Saved data entries ->
========================================
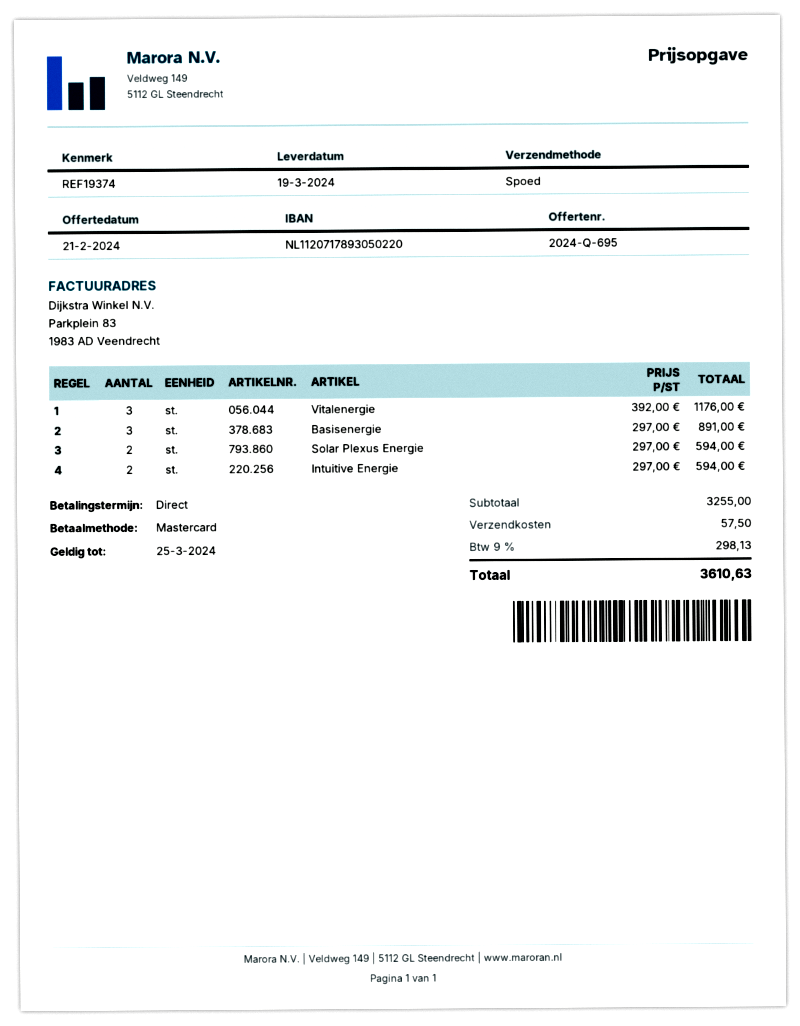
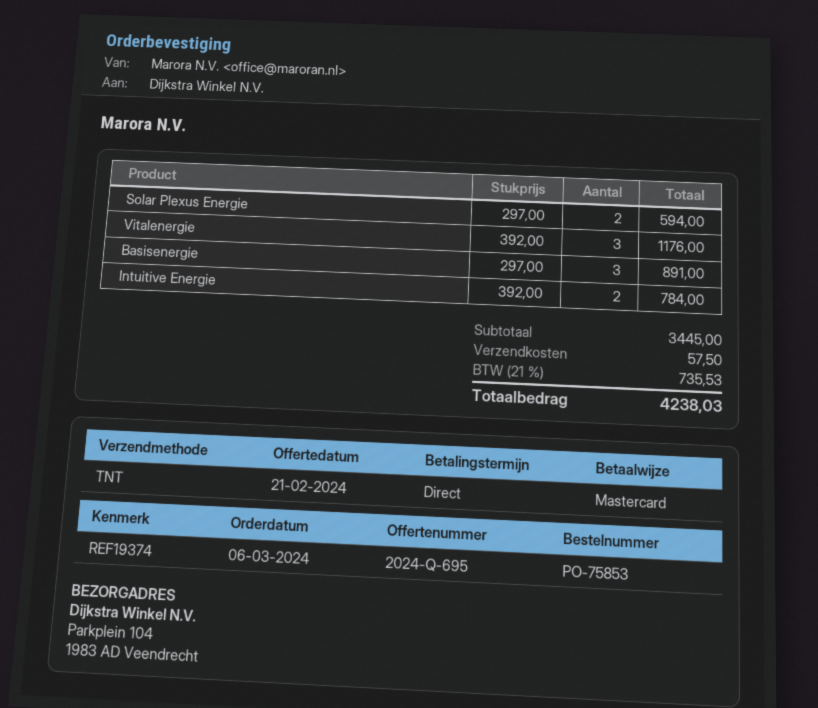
shipping method: express -> TNT
Intuitive Energie: 2 x 297.00 = 594.00 -> 2 x 392.00 = 784.00
subtotal: 3255.00 -> 3445.00
tax: 9% = 298.13 -> 21% = 735.53
total: 3610.63 -> 4238.03

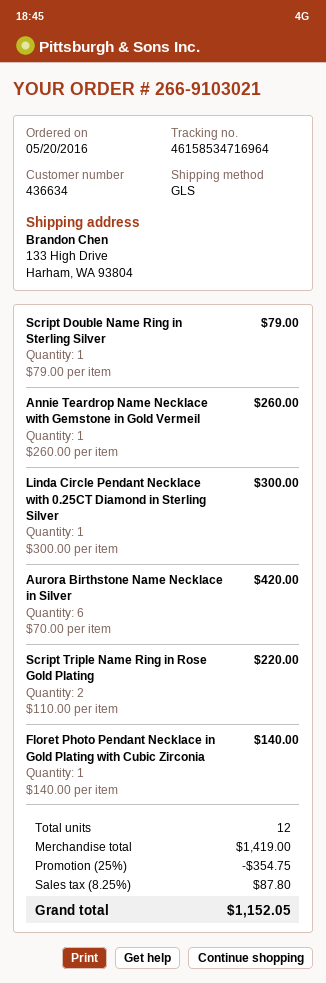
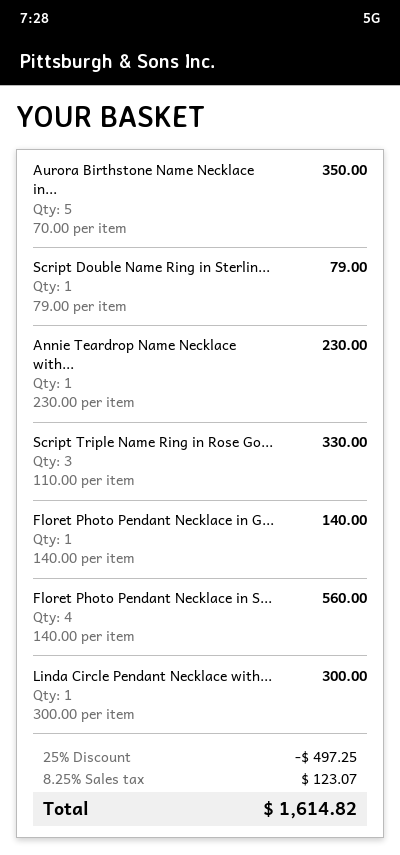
Annie Teardrop Name Necklace with Gemstone in Gold Vermeil: 1 x 260.00 = 260.00 -> 1 x 230.00 = 230.00
Aurora Birthstone Name Necklace in Silver: 6 x 70.00 = 420.00 -> 5 x 70.00 = 350.00
Script Triple Name Ring in Rose Gold Plating: 2 x 110.00 = 220.00 -> 3 x 110.00 = 330.00
Floret Photo Pendant Necklace in S...: none -> 4 x 140.00 = 560.00
discount: 25% = 354.75 -> 25% = 497.25
tax: 8.25% = 87.80 -> 8.25% = 123.07
total: 1152.05 -> 1614.82

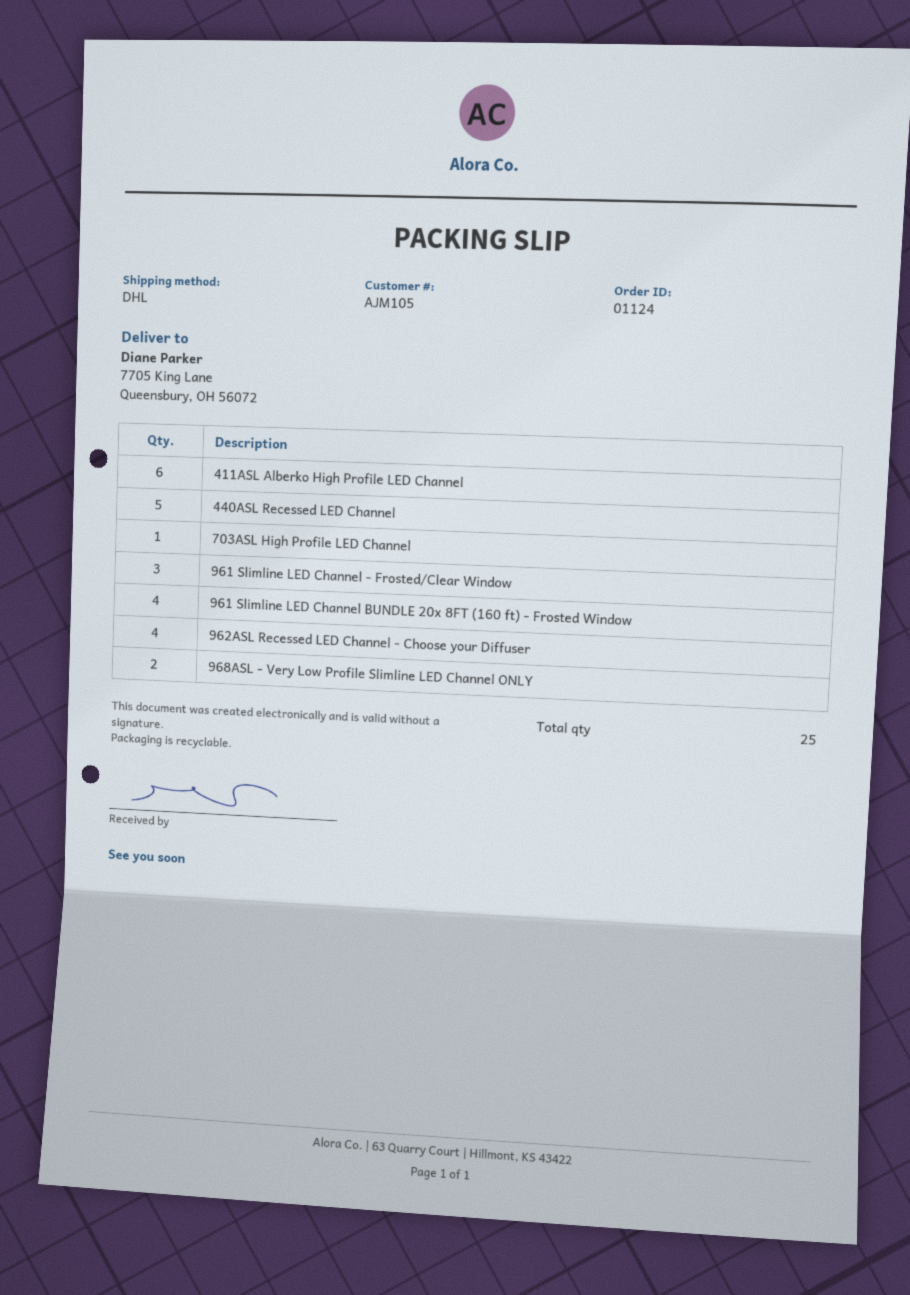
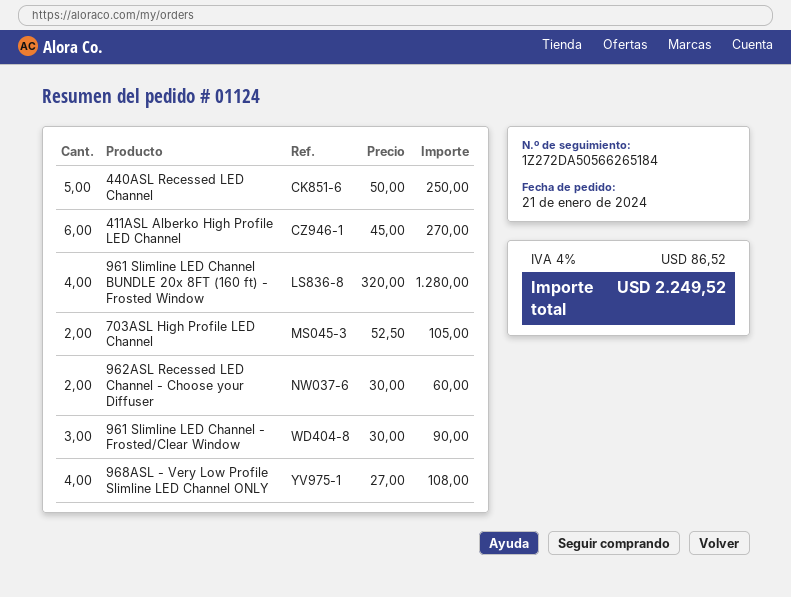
703ASL High Profile LED Channel: 1 -> 2
962ASL Recessed LED Channel - Choose your Diffuser: 4 -> 2
968ASL - Very Low Profile Slimline LED Channel ONLY: 2 -> 4

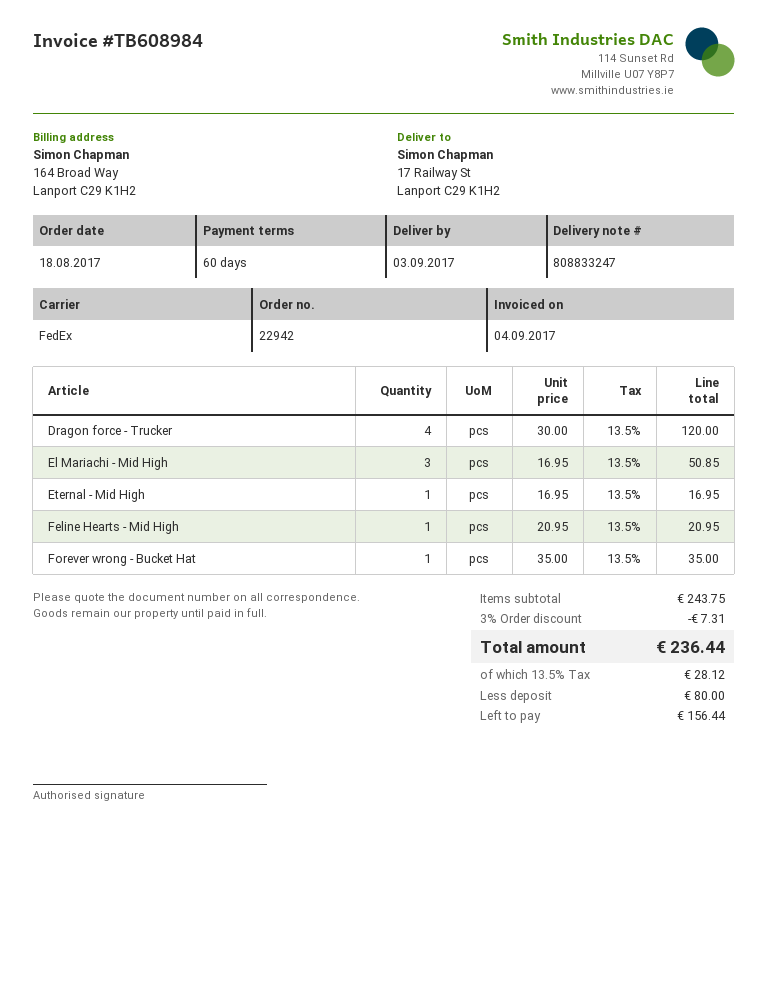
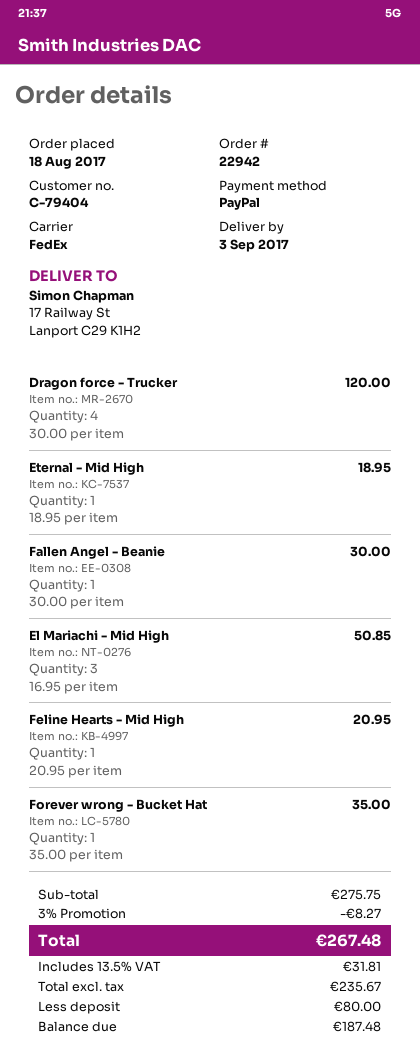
Eternal - Mid High: 1 x 16.95 = 16.95 -> 1 x 18.95 = 18.95
Fallen Angel - Beanie: none -> 1 x 30.00 = 30.00
subtotal: 243.75 -> 275.75
discount: 3% = 7.31 -> 3% = 8.27
tax: 13.5% = 28.12 -> 13.5% = 31.81
total: 236.44 -> 267.48
balance: 156.44 -> 187.48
========================================
EXERCISE AIM -> Above are records to transcribe exactly; leave their pictures out.

PROBLEM SOLUTION ->
shipping method: express -> TNT
Intuitive Energie: 2 x 297.00 = 594.00 -> 2 x 392.00 = 784.00
subtotal: 3255.00 -> 3445.00
tax: 9% = 298.13 -> 21% = 735.53
total: 3610.63 -> 4238.03

Annie Teardrop Name Necklace with Gemstone in Gold Vermeil: 1 x 260.00 = 260.00 -> 1 x 230.00 = 230.00
Aurora Birthstone Name Necklace in Silver: 6 x 70.00 = 420.00 -> 5 x 70.00 = 350.00
Script Triple Name Ring in Rose Gold Plating: 2 x 110.00 = 220.00 -> 3 x 110.00 = 330.00
Floret Photo Pendant Necklace in S...: none -> 4 x 140.00 = 560.00
discount: 25% = 354.75 -> 25% = 497.25
tax: 8.25% = 87.80 -> 8.25% = 123.07
total: 1152.05 -> 1614.82

703ASL High Profile LED Channel: 1 -> 2
962ASL Recessed LED Channel - Choose your Diffuser: 4 -> 2
968ASL - Very Low Profile Slimline LED Channel ONLY: 2 -> 4

Eternal - Mid High: 1 x 16.95 = 16.95 -> 1 x 18.95 = 18.95
Fallen Angel - Beanie: none -> 1 x 30.00 = 30.00
subtotal: 243.75 -> 275.75
discount: 3% = 7.31 -> 3% = 8.27
tax: 13.5% = 28.12 -> 13.5% = 31.81
total: 236.44 -> 267.48
balance: 156.44 -> 187.48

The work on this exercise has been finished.